Pierre Zaoui is a senior lecturer in Philosophy at Paris VII University. He is a member of the International Center for Studies in French Philosophy and chair of the International College of Philosophy (Ciph) in Paris. His research focuses on the works of Spinoza and Gilles Deleuze.
The idea that novels, theater, or poetry often help us live, that they help us feel cleansed or feel stronger, more energized, more alive, or that they at least help us survive by giving us the boost we need to hang on a little longer, is not simply a constant topos of literature, be it western, eastern, or universal. It is an indisputable truth for those who make use of it, whether they write it, read it, comment on it, or transform it into a first-aid kid of maxim-prescriptions and citation-medicines to use as needed.

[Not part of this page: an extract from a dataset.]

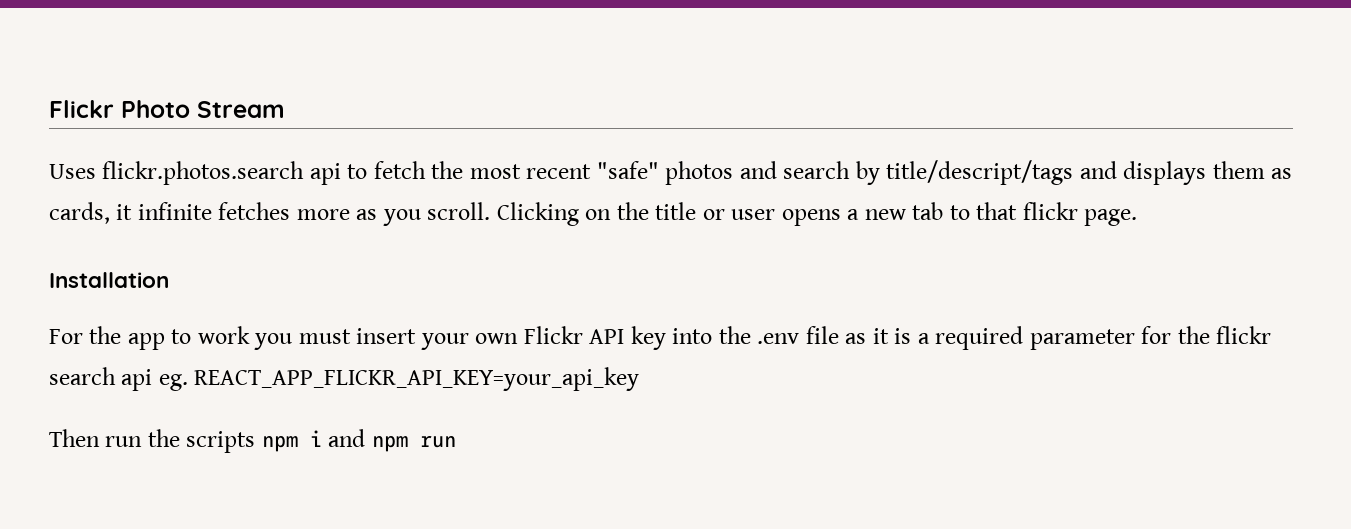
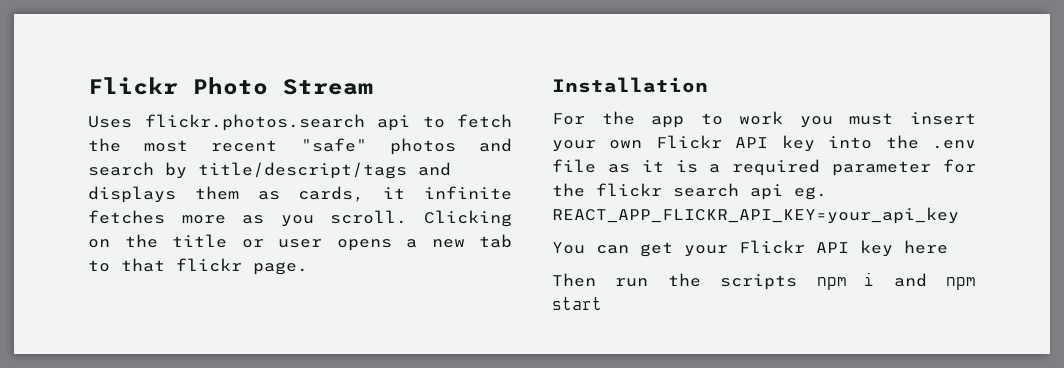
+ You can get your Flickr API key here
- Then run the scripts npm i and npm run
+ Then run the scripts npm i and npm start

There isn’t time to go into the history of this truth. We’d have to start with Aristotle, the son of a doctor, who couldn’t find a better word than the awful “catharsis” (purge, which is anything but appetizing) to designate tragedy’s strange power to deliver us from our worst passions, that is, humanity’s perpetual illnesses (for an ancient Greek): terror, pity, and enthusiasm. But we’d probably have to go back even further, to the great therapeutic poems of Parmenides, Heraclitus, Empedocles, to all the lyrical poetry of ancient Greece, and advance step by step through time until today. We’d take a lengthy pause over the long-running tradition of doctor writers in France, from Rabelais to Céline, as well as the long tradition of sick writers—Proust, Artaud, Raymond Roussel, Max Blecher, Fritz Zorn, etc.—and go through each writers’ private notebooks and diaries, which are so often seen as private therapeutic tools, trying each time to distinguish as clearly as possible the various medicinal virtues ascribed to literature: a bulwark against suffering, sadness, despair, madness, loss, solitude, stupidity, aphasia, disability, physical illness, etc.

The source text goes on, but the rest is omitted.